John Acosta was raised in the Duke City. Over the years, he says he’s seen friends go to jail and some have even died. He hopes his newest work will not only inspire kids to think about a different kind of future, but also inspire the community to start talking about change.

The film, “Growing Up in the Real Breaking Bad Albuquerque,” features those getting involved in the community to make change, mothers remembering their children, victims of violence in the area, and a group of recent high school grades, identities concealed and voices distorted, remembering their upbringing and exposure. It’s the newest piece by Acosta, a local filmmaker, who is also one of the creators of the YouTube series, “Duke City Diaries.”

“I felt like I needed to create something. This city right now is becoming more and more desensitized to all the violence that is happening,” said Acosta, who is serving as director and cinematographer in this newest piece. “We see these tragic, tragic deaths that happen in Albuquerque and it pains me. It pains me to see that. It pains me to hear about these deaths as a person that grew up in Albuquerque.”

Acosta says violence is rampant in the community, and he, along with those featured in the film and other locals, want something to change. They hope people will start talking about really making that change.

“It just makes me wonder, what is happening? How do we fix this? How can we even talk about it, right, because we don’t even talk about it. When we do talk about it, it’s very surface level, so we get surface-level results,” said Acosta. “We just need to work together collectively and have a discussion.

The documentary covers heavy topics like teens getting involved in the drug trade and others murdering, or being murdered themselves. Acosta and his team hope the shocking reality of it gets people talking.

“It can be very jarring, but it’s real. It’s reality. So let’s talk about it. Let’s have that discussion,” said Acosta. “The violence is happening in our communities, whether we’re inflicting it or we’re being affected by it.”

“When you want to talk about that kind of stuff with friends, it’s a really mixed reaction because people either joke about it because they don’t really know how to cope with it, or it’s really, ‘I don’t want to talk about that because it’s too much of a strong topic,'” said Jacob Olaguir, associate producer of the film. “These things do happen and we do need to talk about them. Even if we push them to the back and act like they didn’t happen, they still did.”

The filmmakers hope focusing on young people and creating a stronger, healthier community will send a strong message and get better results.

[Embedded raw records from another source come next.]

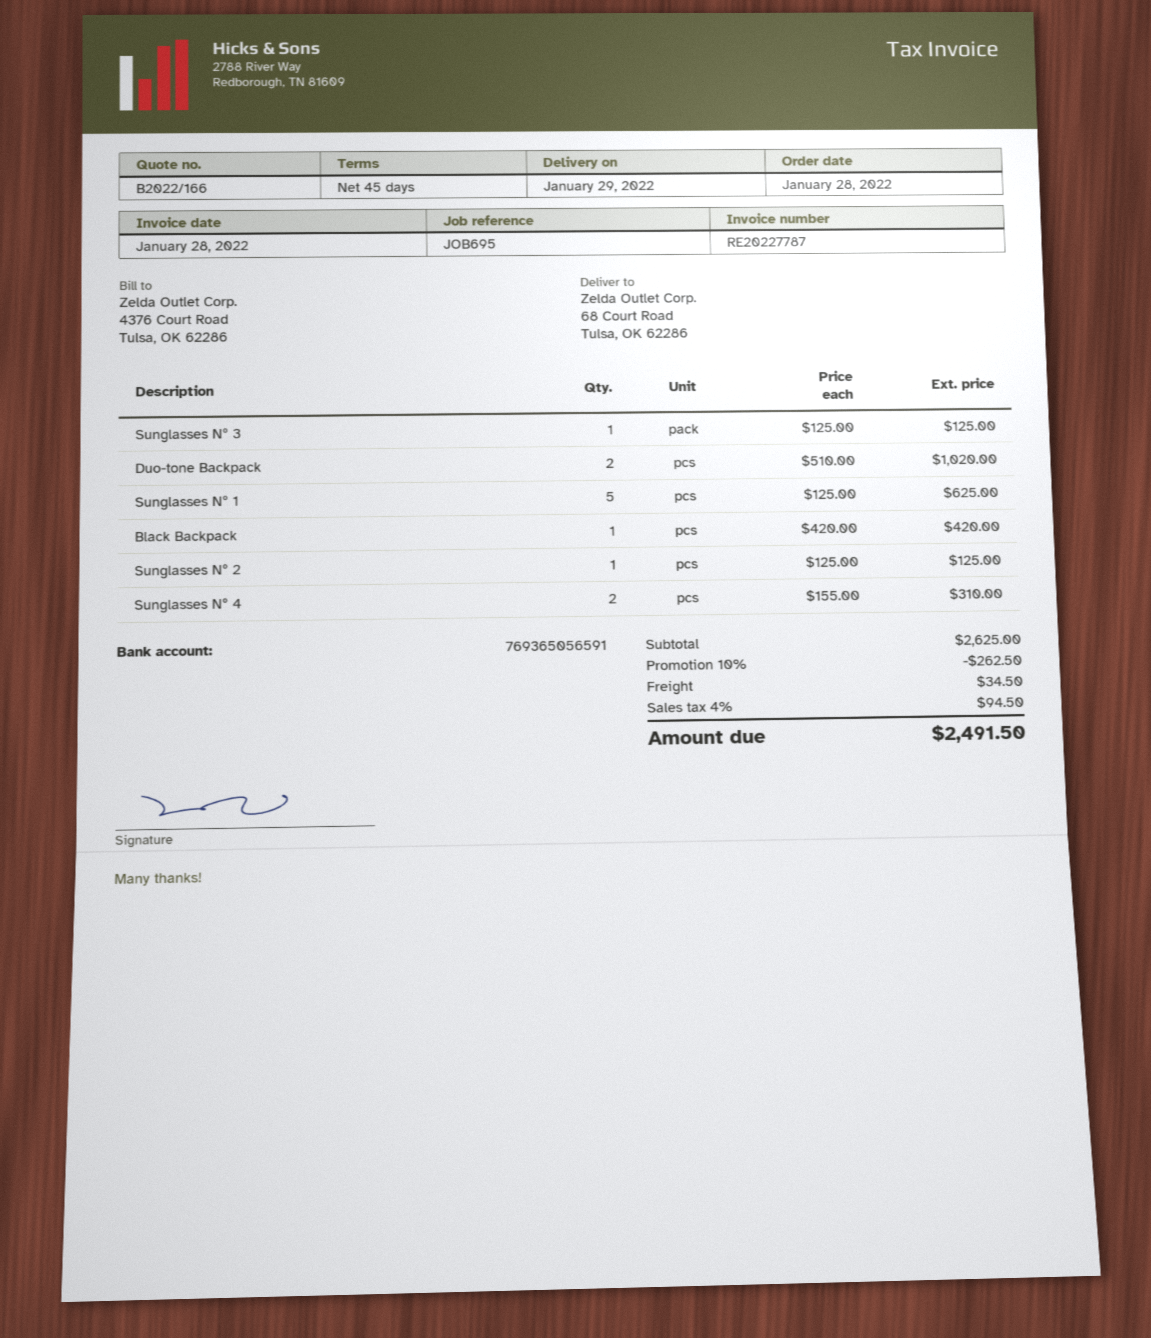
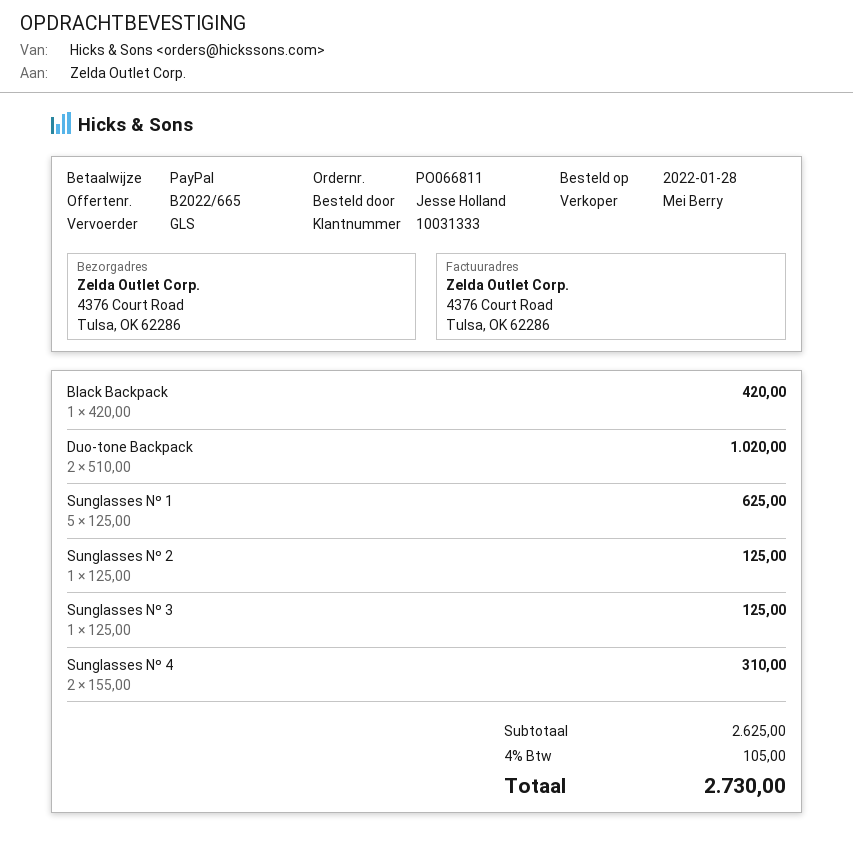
quote number: B2022/166 -> B2022/665
ship to: 68 Court Road, Tulsa, OK 62286 -> 4376 Court Road, Tulsa, OK 62286
discount: 10% = 262.50 -> none
shipping: 34.50 -> none
tax: 4% = 94.50 -> 4% = 105.00
total: 2491.50 -> 2730.00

“We have an opportunity here in Albuquerque to really create something powerful when it comes to finding solutions to this problem,” said Acosta.

Acosta works alongside members of the SouthWest Organizing Project. It’s a metro non-profit that brings attention to economic, political and cultural issues.

The group plans to host community screenings of the piece and bring it to area high schools. The documentary is also available on YouTube for the public.

“The reason I released it on YouTube is I want to share it with everybody and I want it to be accessible,” said Acosta.

In the near future, they hope to put together a panel of local community leaders and elected officials to spark real change and solutions.